“Nocturnal Animals,” director Tom Ford’s second film, begins with the filmmaker playfully tickling the audience and pushing their buttons. By the time the names of the actors and production team have finished appearing and the introductory moments have faded, the audience may feel they’re in for a big goof. Actually, what develops isn’t a comedy or even a satire of its art world setting. Ford has crafted something similar to “No Country For Old Men” and manipulates his audience as thoroughly as Alfred Hitchcock once did.
Amy Adams stars as Susan, an art dealer who receives a manuscript from Tony, her ex (played by Jake Gyllenhaal). The book is titled “Nocturnal Animals” and is dedicated to Susan. She reads the book alone in her expensive home and we witness Tony’s disturbing tale as it unfolds in her mind’s eye. The story-within-the-dilm is about a husband named Edward (also played by Gyllenhaal) who is driving his wife (played by Isla Fisher) and daughter (played by Ellie Bamber) on a long distance road trip. Their night drive down a vast Texas highway and through miles of empty terrain is initially pleasant, until they encounter a very bad man named Ray Marcus (played by Aaron Taylor-Johnson). As Susan turns the pages, the audience shares her engrossment with the novel, which takes unexpected and horrifying turns.
Some movies are so strong, they feel like they’re happening to you as you watch them. Your sense of distance from what’s happening on the screen becomes fuzzy and you find yourself responding directly to what’s happening on screen. It can be an internal, emotional reaction or an unplanned, brief grunt of “awww, no…” or something more colorful. This portion of the film, Tony’s nightmarish tale, had that effect on me. The tension in the highway scene alone is almost unbearable.
Although Gyllenhaal briefly (and movingly) plays Tony, Adams’ ex, it’s his performance as Edward the motorist that will resonate the most. Edward’s journey is dread-inducing and taps directly into the core idea here. We watch Edward and wonder what we’d do if we were in his shoes. This portion of the movie reminded me a great deal of George Sluzier’s “The Vanishing” and asks us to consider if Edward is “weak” for his actions.
Ford’s film is a brilliant study of contrasts from the very first scene. I won’t describe it but the much discussed, fairly outrageous opening credits sequence is Ford establishing a theme as much as he’s pushing our buttons. Everything that follows is, likewise, an ongoing means of variation. Adams’ Susan lives in a chic, art-drenched, glossy world that she (mostly) controls. Her husband (a perfectly cast Armie Hammer) is clearly up to no good but the way Susan behaves towards her husband’s deceptions suggests either denial or a sad understanding between them. The world of Tony’s novel is the opposite: a harsh, desolate and lawless modern western landscape.

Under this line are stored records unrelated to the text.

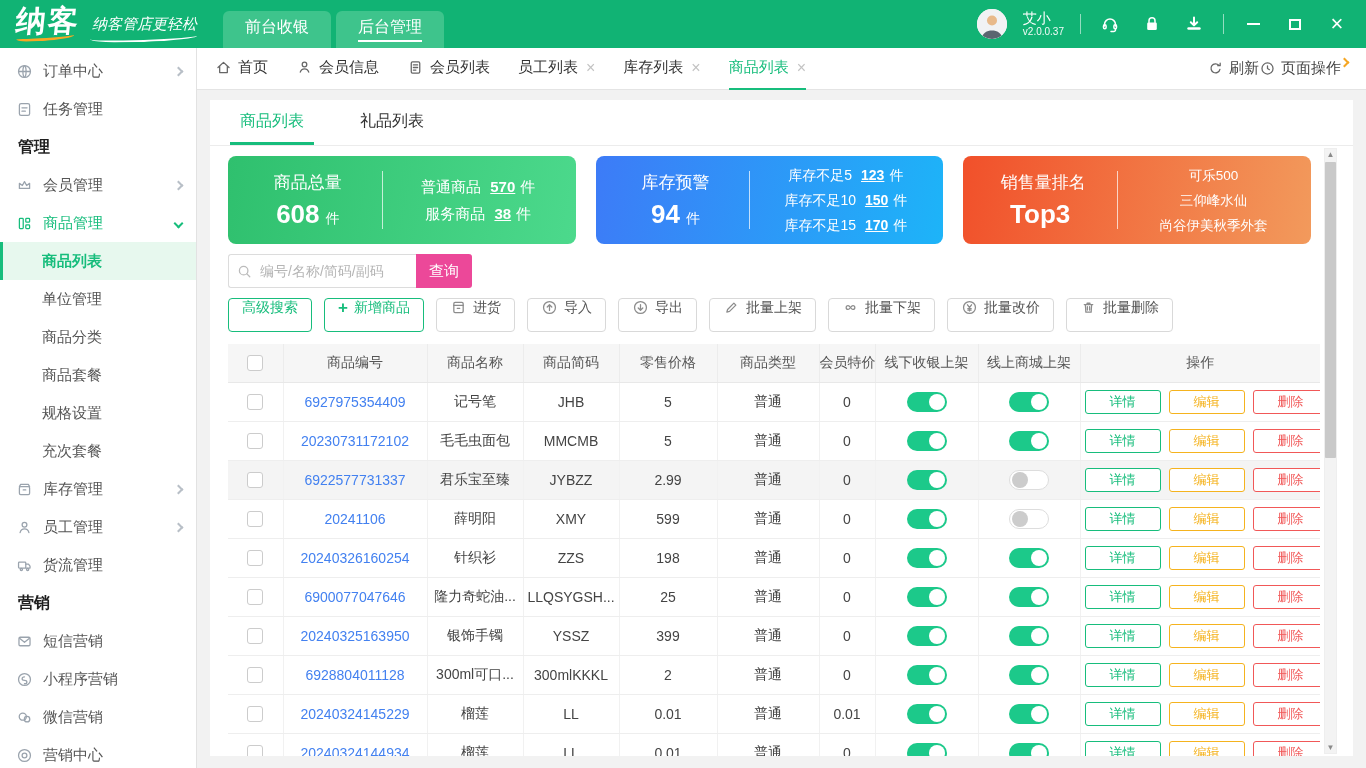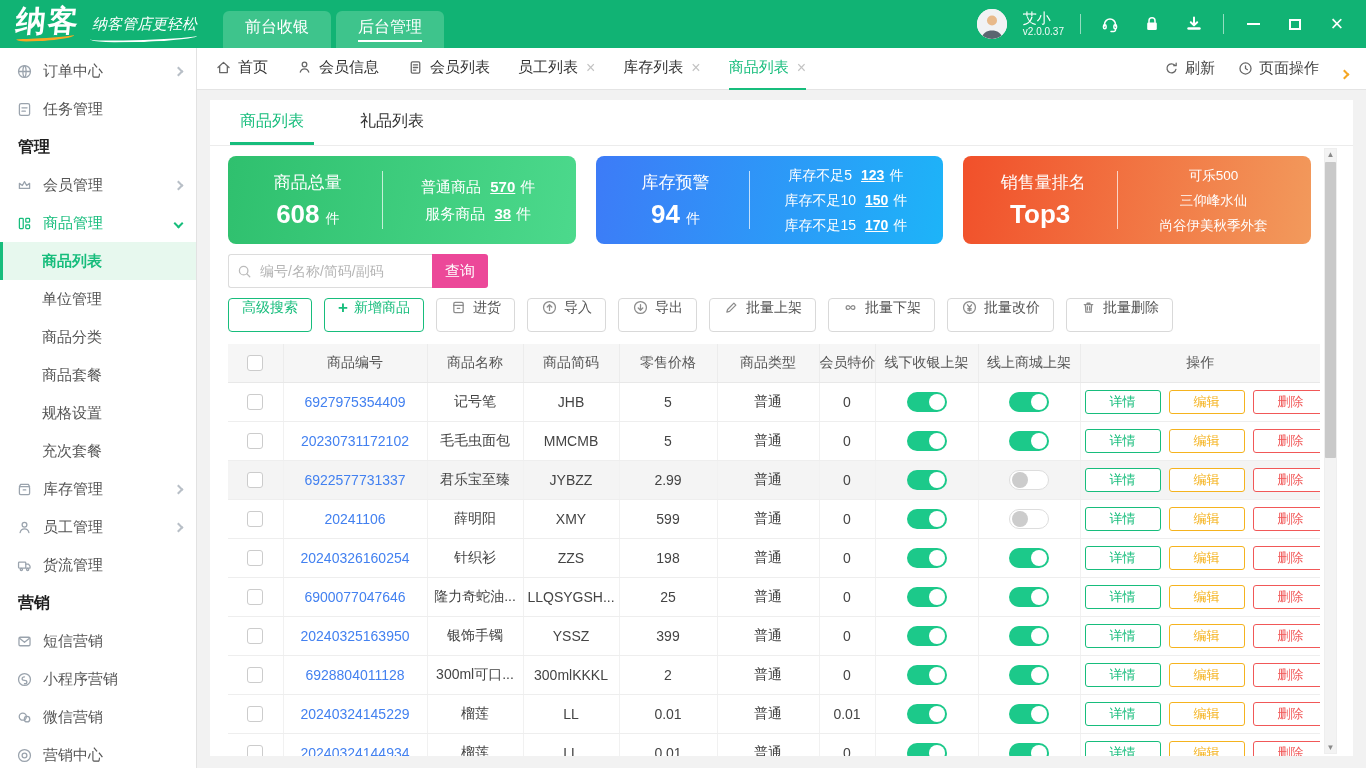--- a/index.html
+++ b/index.html
@@ -44,21 +44,21 @@
   .sb-section{height:38px;display:flex;align-items:center;padding-left:18px;font-size:16px;font-weight:bold;color:#1f1f1f}
   .sb-sub{height:38px;display:flex;align-items:center;padding-left:42px;font-size:15px;color:#555;cursor:pointer}
   .sb-sub.active{background:#e7f8ee;color:#17bd7c;font-weight:bold;box-shadow:inset 3px 0 0 #17bd7c}
 
   
   .tabbar{position:absolute;left:197px;top:48px;right:0;height:42px;background:#fff;border-bottom:1px solid #e4e4e4;display:flex;align-items:center;padding:0 18px;gap:28px;z-index:1}
   .tb-tab{display:flex;align-items:center;gap:6px;font-size:15px;color:#333;height:42px;border-bottom:2px solid transparent;cursor:pointer}
   .tb-tab .icon{color:#666}
   .tb-tab.active{color:#17bd7c;border-bottom-color:#17bd7c}
   .tb-close{color:#c3c3c3;font-size:16px;margin-left:2px;cursor:pointer}
-  .tabbar-right{margin-left:auto;display:flex;align-items:flex-end;gap:22px;color:#444;font-size:15px}
+  .tabbar-right{margin-left:auto;display:flex;align-items:flex-start;color:#444;font-size:15px}
   .tb-act{display:flex;align-items:center;gap:5px;cursor:pointer}
   .tb-act .icon{color:#666}
   .orange-chev{color:#f5a623;display:inline-flex;cursor:pointer}
   .orange-chev .chev{border-width:2.2px}
 
   
   .main{position:absolute;left:197px;top:90px;right:0;bottom:0;background:#f2f2f2;padding:10px 13px 12px 13px}
   .panel{background:#fff;height:100%;position:relative;overflow:hidden}
   .panel-tabs{height:46px;border-bottom:1px solid #ececec;display:flex;align-items:stretch;padding-left:20px;gap:36px}
   .p-tab{display:flex;align-items:center;font-size:16px;color:#333;border-bottom:3px solid transparent;padding:0 10px;cursor:pointer}
@@ -73,21 +73,21 @@
   .card-div{width:1px;height:58px;background:rgba(255,255,255,.7)}
   .card-right{flex:1;display:flex;flex-direction:column;justify-content:center;padding-left:4px;text-align:center}
   .card-row b{text-decoration:underline;margin:0 5px}
   .card.c0 .card-row{font-size:15px;line-height:27px}
   .card.c1 .card-row{font-size:14px;line-height:25px}
   .card.c2 .card-row{font-size:13.5px;line-height:25px}
 
   .search-row{margin:4px 18px 0;display:flex;align-items:center}
   .search-wrap{position:relative}
   .search-wrap .icon{position:absolute;left:8px;top:9px;color:#bbb}
-  .search-input{width:204px;height:34px;border:1px solid #dcdcdc;border-right:none;border-radius:3px 0 0 3px;padding:0 8px 0 31px;font-size:14px;color:#333;outline:none}
+  .search-input{width:188px;height:34px;border:1px solid #dcdcdc;border-right:none;border-radius:3px 0 0 3px;padding:0 8px 0 31px;font-size:14px;color:#333;outline:none}
   .search-input::placeholder{color:#b5b5b5}
   .btn-query{width:56px;height:34px;background:#ec4899;color:#fff;border:none;border-radius:0 3px 3px 0;font-size:15px;cursor:pointer}
 
   .toolbar{margin:10px 18px 0;display:flex;gap:12px}
   .tbtn{height:34px;display:inline-flex;align-items:flex-start;gap:6px;padding:0 13px;border:1px solid #d9d9d9;border-radius:4px;background:#fff;color:#555;font-size:14px;cursor:pointer;white-space:nowrap}
   .tbtn .icon{color:#8c8c8c}
   .tbtn.green{border-color:#17bd7c;color:#17bd7c}
   .plus-glyph{font-size:17px;font-weight:bold;line-height:1}
 
   .tbl{margin:12px 0 0 18px;border-collapse:collapse;table-layout:fixed;width:1092px;font-size:14px}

Characters mirror one another in appearance (note the similarity between Adams and Fisher), and theĀ imagery creates telling, wordless portraits for the characters and their thoughts. As in Ford’s extraordinary film debut, “A Single Man,” he is once again asking what it means to be a man and how an artist struggles with being “weak” in a masculine world. With its dark journey into badlands, men driven by obsession and the themes of revenge and lies, it brings to mind Hitchcock as well as David Lynch and the Coen Brothers.
Adams shows us the heart beneath her cold, not easily likeable character and Gyllenhaal invests mightily in an equally challenging part. Michael Shannon is excellent in a rich character role and Taylor-Johnson has never been better, and unforgettably embodies evil as a walking, swaggering bully.
While “Nocturnal Animals” is certainly a “thinker,” it’s also suspenseful, ravishing to look at and always entertaining. You won’t notice at first how much it has on its mind. A week later, many scenes are still dancing in my mind as much as Tony’s novel haunts Susan.
Some will find the conclusion frustrating and, indeed, it is frustrating. I wanted more from the final scene but, in hindsight, it connects to that lingering question that is brought up early on: if a man can’t defend himself or act cruel, is it a sign of weakness? Is being a man about making the right choice or behaving the way men are expected to? There is filmmaking genius in Ford’s risky, wrenching film, which is among the best of 2016.